__GOAL OF THE EXERCISE__.
Reply only with how many lines below contain "discount".

[Stored data entries]
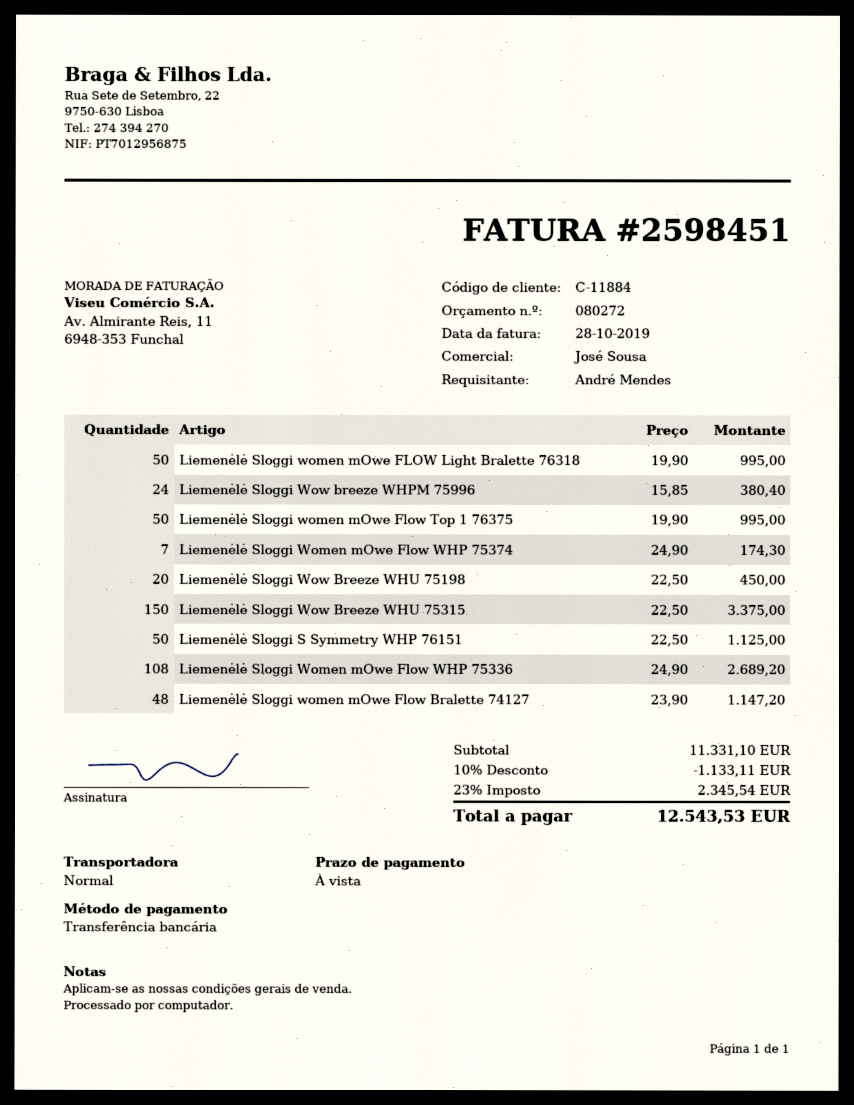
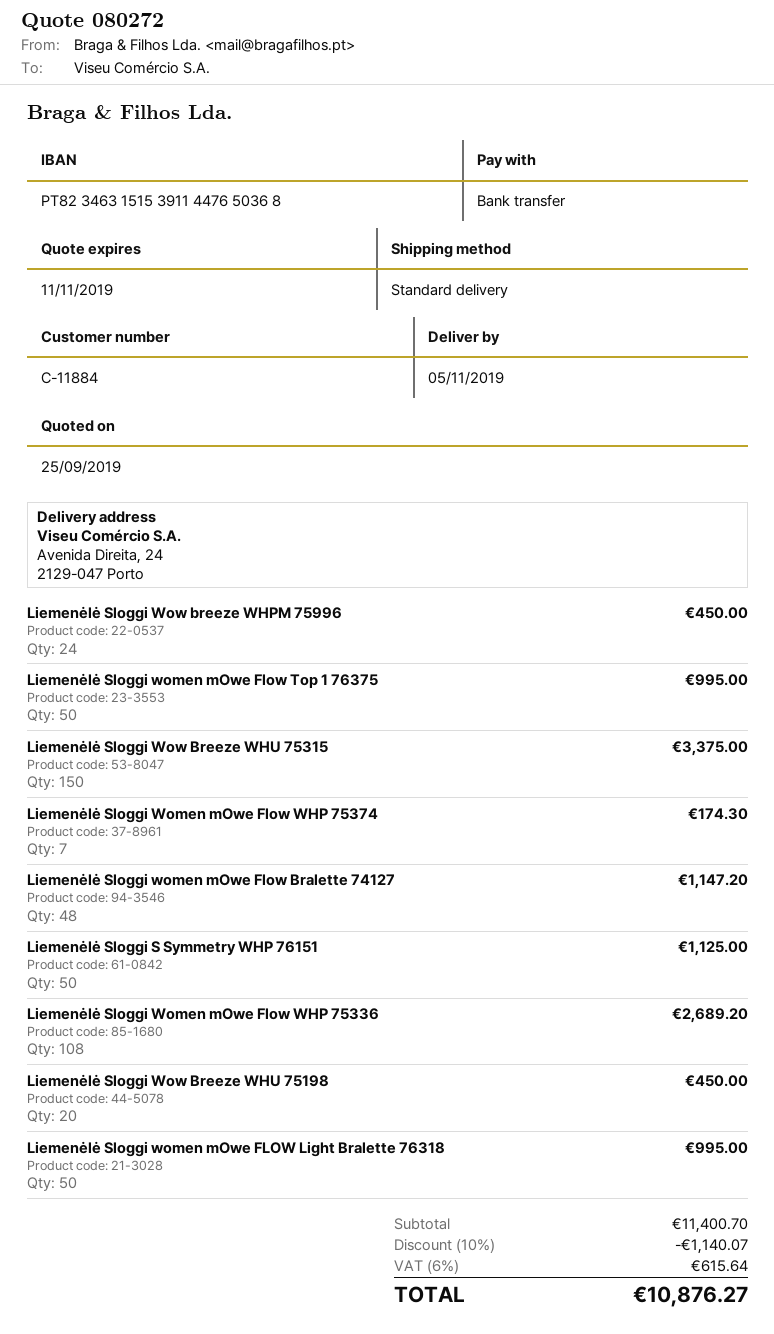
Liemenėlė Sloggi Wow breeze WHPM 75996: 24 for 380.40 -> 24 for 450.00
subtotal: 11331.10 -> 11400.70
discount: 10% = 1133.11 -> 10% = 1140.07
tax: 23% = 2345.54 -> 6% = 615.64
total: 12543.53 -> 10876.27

---

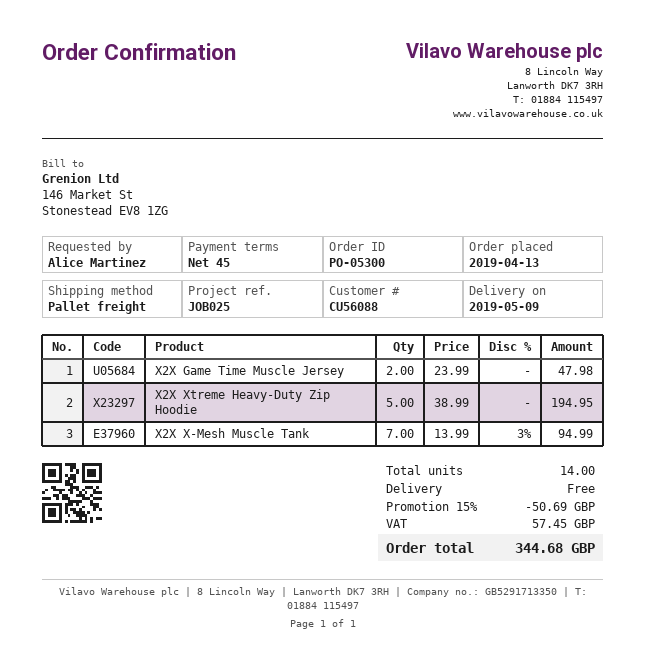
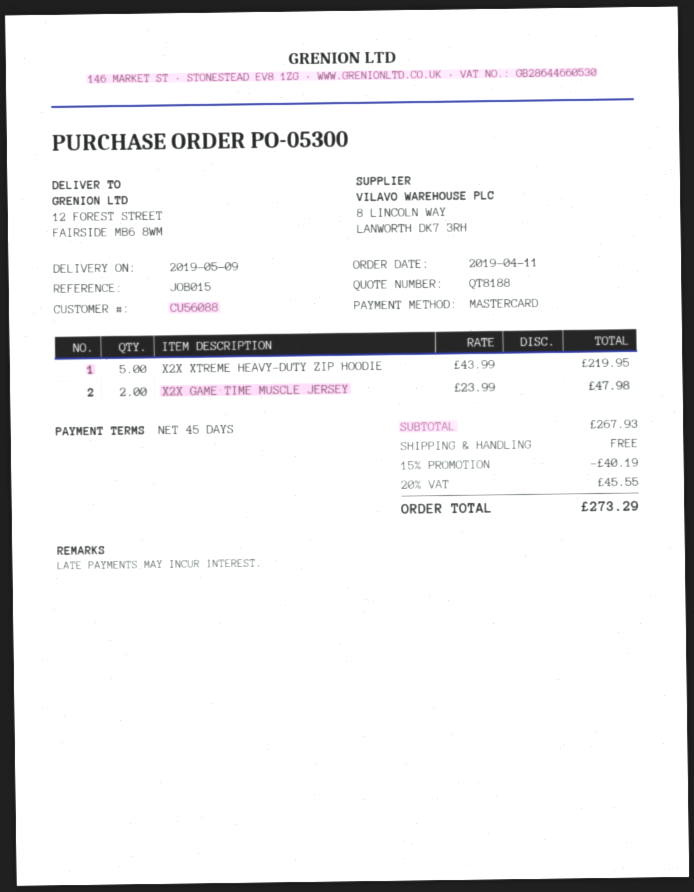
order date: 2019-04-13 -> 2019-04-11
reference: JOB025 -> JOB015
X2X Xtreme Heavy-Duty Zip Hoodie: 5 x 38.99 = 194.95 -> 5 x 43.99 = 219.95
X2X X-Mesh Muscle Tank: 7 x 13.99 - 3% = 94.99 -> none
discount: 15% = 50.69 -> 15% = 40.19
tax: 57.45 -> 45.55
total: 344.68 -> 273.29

__TASK ANSWER__.
2